The Fool card is also supposed to represent a few of the other traditional qualities of a wise fool, as discussed in the article. In the beginning of his journey, he is childlike and without education. On his journey, he interacts with many characters, but he is somewhat outside of the events. Eventually, he gains "pearls of wisdom."

nony
Post 2

@Mammmood - I loved reading Mark Twain when I was growing up. Could you say that Huckleberry Finn and Tom Sawyer were wise fools in their own way?

Perhaps you could.

But I am more likely to think that the character of Jim fit the bill more accurately because he was the slave, and therefore uneducated. Yet every now and then he would say something that reveals social commentary.

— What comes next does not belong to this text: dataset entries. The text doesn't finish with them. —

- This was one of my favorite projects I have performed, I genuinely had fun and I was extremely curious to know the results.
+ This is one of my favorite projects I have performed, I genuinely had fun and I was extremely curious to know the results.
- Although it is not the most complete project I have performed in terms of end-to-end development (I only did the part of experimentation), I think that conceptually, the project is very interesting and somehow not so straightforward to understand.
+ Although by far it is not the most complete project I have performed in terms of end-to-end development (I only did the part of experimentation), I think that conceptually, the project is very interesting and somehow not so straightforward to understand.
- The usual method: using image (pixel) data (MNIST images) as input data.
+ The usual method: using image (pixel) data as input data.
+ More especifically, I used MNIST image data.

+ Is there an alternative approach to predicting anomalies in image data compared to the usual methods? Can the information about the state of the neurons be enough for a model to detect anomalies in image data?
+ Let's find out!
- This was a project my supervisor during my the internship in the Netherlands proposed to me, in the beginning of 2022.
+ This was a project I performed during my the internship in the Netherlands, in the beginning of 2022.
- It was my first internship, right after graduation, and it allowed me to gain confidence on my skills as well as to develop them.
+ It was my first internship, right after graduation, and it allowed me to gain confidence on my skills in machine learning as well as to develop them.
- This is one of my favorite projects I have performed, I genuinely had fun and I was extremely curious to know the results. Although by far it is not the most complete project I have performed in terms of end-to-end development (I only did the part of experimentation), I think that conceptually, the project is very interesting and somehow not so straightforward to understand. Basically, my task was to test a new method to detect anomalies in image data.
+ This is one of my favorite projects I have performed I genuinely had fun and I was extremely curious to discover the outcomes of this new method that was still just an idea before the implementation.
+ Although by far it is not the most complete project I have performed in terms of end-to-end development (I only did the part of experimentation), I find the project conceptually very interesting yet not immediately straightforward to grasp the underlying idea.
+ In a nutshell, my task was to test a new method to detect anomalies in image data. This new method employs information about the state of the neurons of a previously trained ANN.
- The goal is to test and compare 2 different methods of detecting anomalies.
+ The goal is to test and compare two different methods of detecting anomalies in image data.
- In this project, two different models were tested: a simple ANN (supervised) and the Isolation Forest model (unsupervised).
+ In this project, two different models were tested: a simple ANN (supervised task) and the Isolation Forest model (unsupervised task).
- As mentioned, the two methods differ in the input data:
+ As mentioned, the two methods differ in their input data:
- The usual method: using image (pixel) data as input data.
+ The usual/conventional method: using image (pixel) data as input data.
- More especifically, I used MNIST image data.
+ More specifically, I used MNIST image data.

He says in one place that it’s okay for whites to call him names but not for blacks (in so many words) for example. Clearly this is the commentary of Mark Twain filtered through Jim.

Mammmood
Post 1

Well, the Bible says that “Even a fool is considered wise if he keeps silent, and discerning if he holds his tongue.” Perhaps that is the origin of the concept of a wise fool.

Being a wise fool is not the same as having a wise heart, however, as the article rightly points out. The wise fool just stumbles upon the truth now and then, perhaps because he is willing to go out where angels fear to tread in some of his actions, thereby inviting social commentary on some of the ills of the day.

Another saying that I remember in this regard is that “Even a blind squirrel finds an acorn every now and then.”